- Work task -
Of the entries below, copy only those lines that contain the word "have".

BEGIN Given information

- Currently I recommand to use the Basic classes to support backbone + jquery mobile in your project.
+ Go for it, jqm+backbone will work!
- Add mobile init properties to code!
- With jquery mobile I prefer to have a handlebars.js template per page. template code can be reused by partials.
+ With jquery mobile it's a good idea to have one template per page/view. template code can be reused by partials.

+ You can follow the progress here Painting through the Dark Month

END Given information
BEGIN Given information

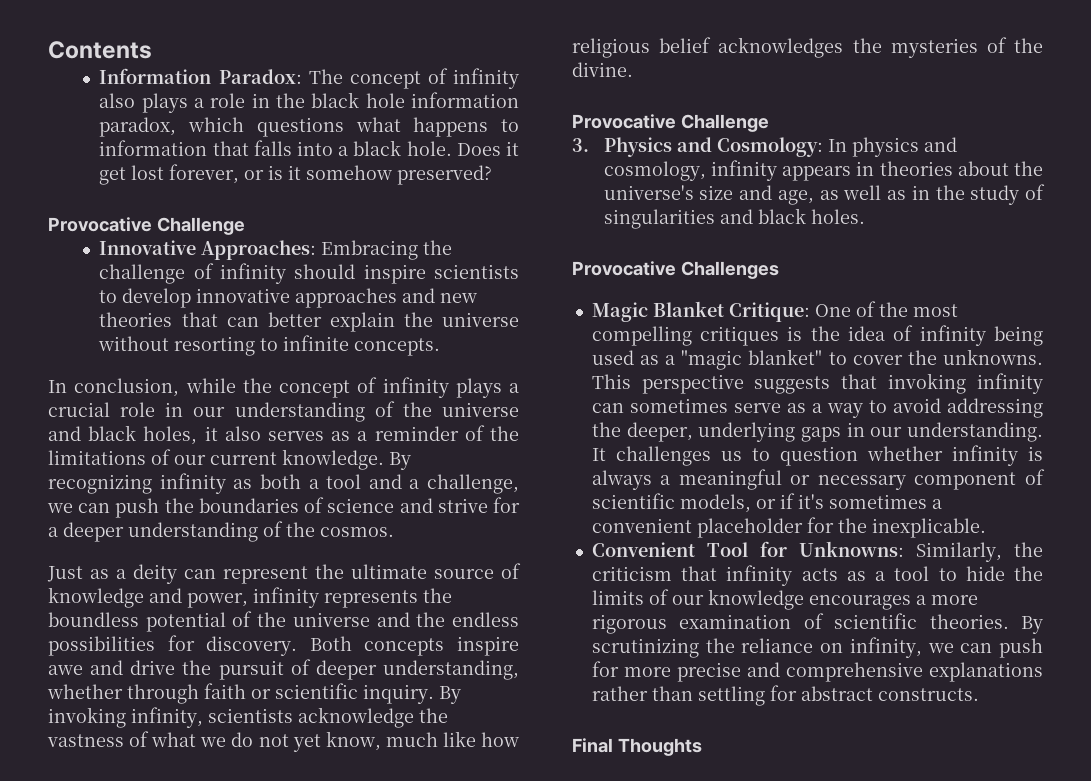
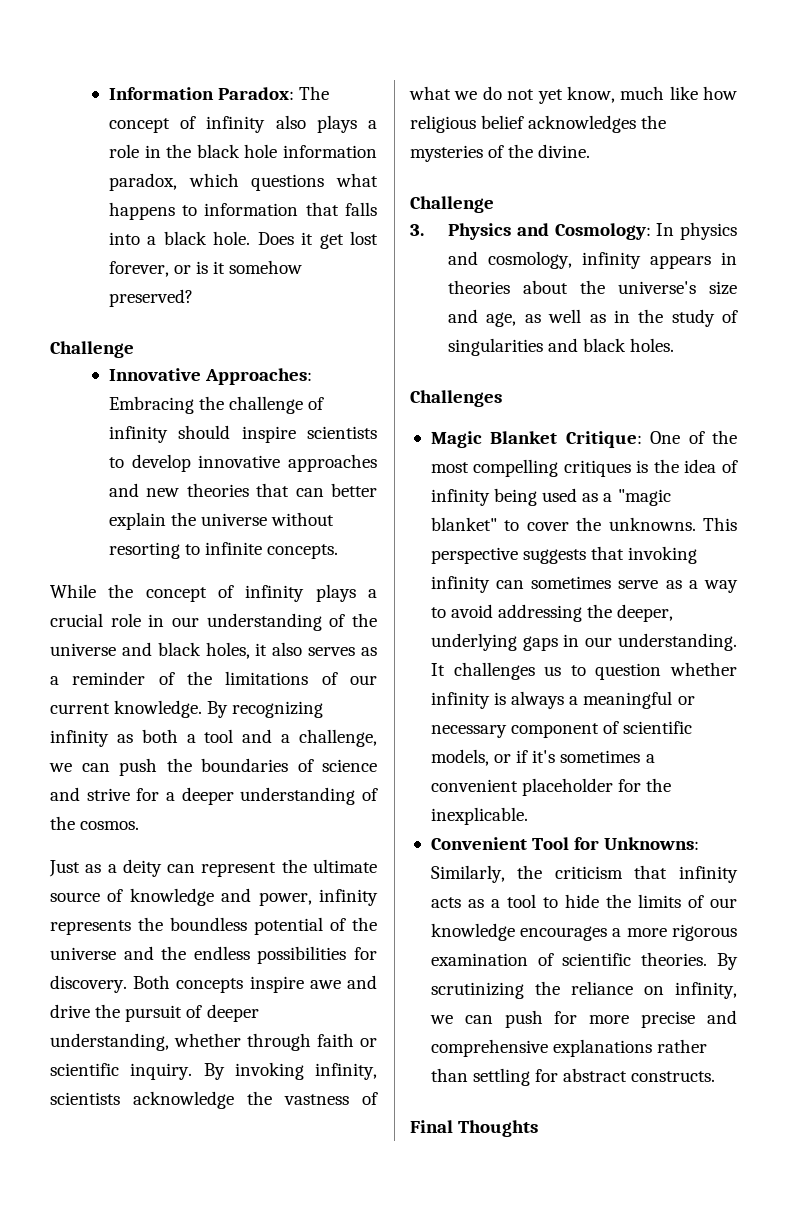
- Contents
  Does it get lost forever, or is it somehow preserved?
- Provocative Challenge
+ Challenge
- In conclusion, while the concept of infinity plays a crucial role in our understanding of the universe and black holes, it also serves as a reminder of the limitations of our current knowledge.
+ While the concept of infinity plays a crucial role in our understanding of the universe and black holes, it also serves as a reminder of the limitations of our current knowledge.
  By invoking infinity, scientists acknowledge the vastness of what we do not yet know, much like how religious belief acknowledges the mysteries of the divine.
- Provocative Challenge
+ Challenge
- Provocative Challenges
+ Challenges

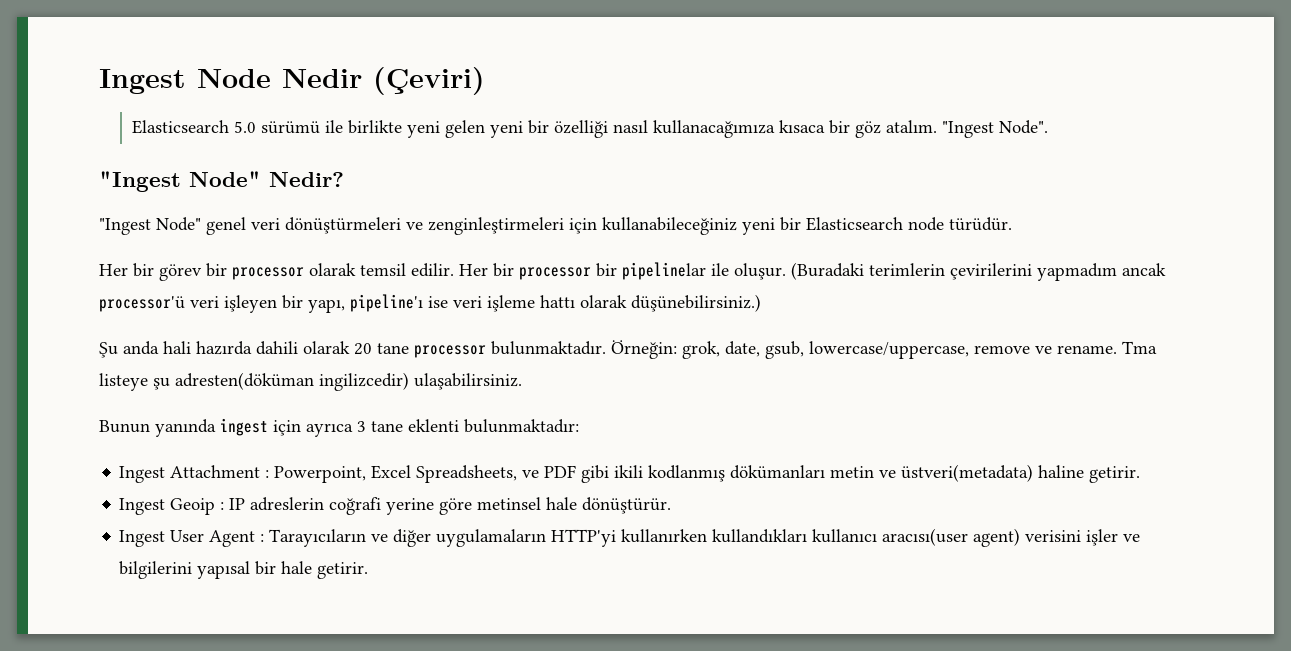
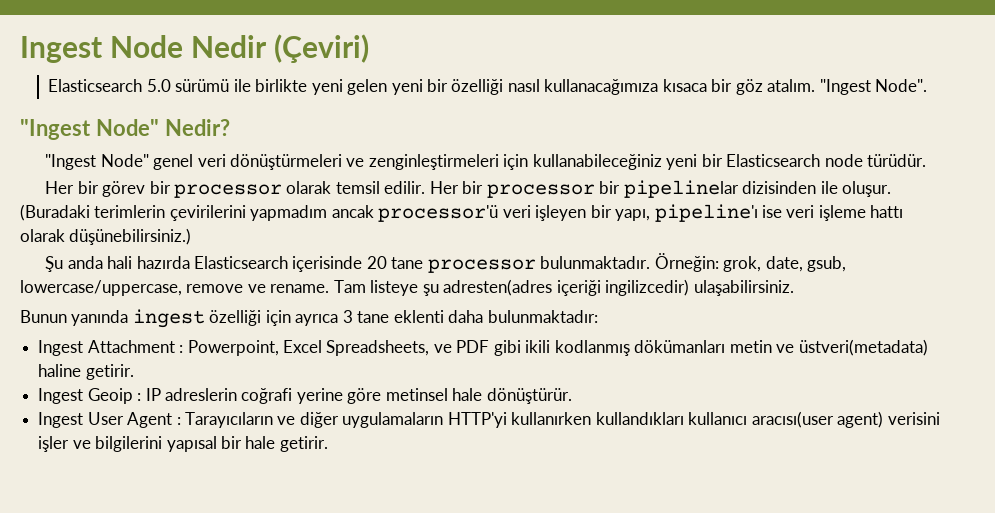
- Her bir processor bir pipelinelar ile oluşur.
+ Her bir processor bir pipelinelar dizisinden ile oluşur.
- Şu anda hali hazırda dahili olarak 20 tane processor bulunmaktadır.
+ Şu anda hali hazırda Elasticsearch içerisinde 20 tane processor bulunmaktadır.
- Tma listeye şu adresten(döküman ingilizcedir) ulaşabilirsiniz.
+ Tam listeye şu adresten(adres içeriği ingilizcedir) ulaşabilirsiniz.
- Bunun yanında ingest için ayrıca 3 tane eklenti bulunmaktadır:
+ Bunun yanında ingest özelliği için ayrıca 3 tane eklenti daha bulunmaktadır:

END Given information

- Solution to this exercise -
- With jquery mobile I prefer to have a handlebars.js template per page. template code can be reused by partials.
+ With jquery mobile it's a good idea to have one template per page/view. template code can be reused by partials.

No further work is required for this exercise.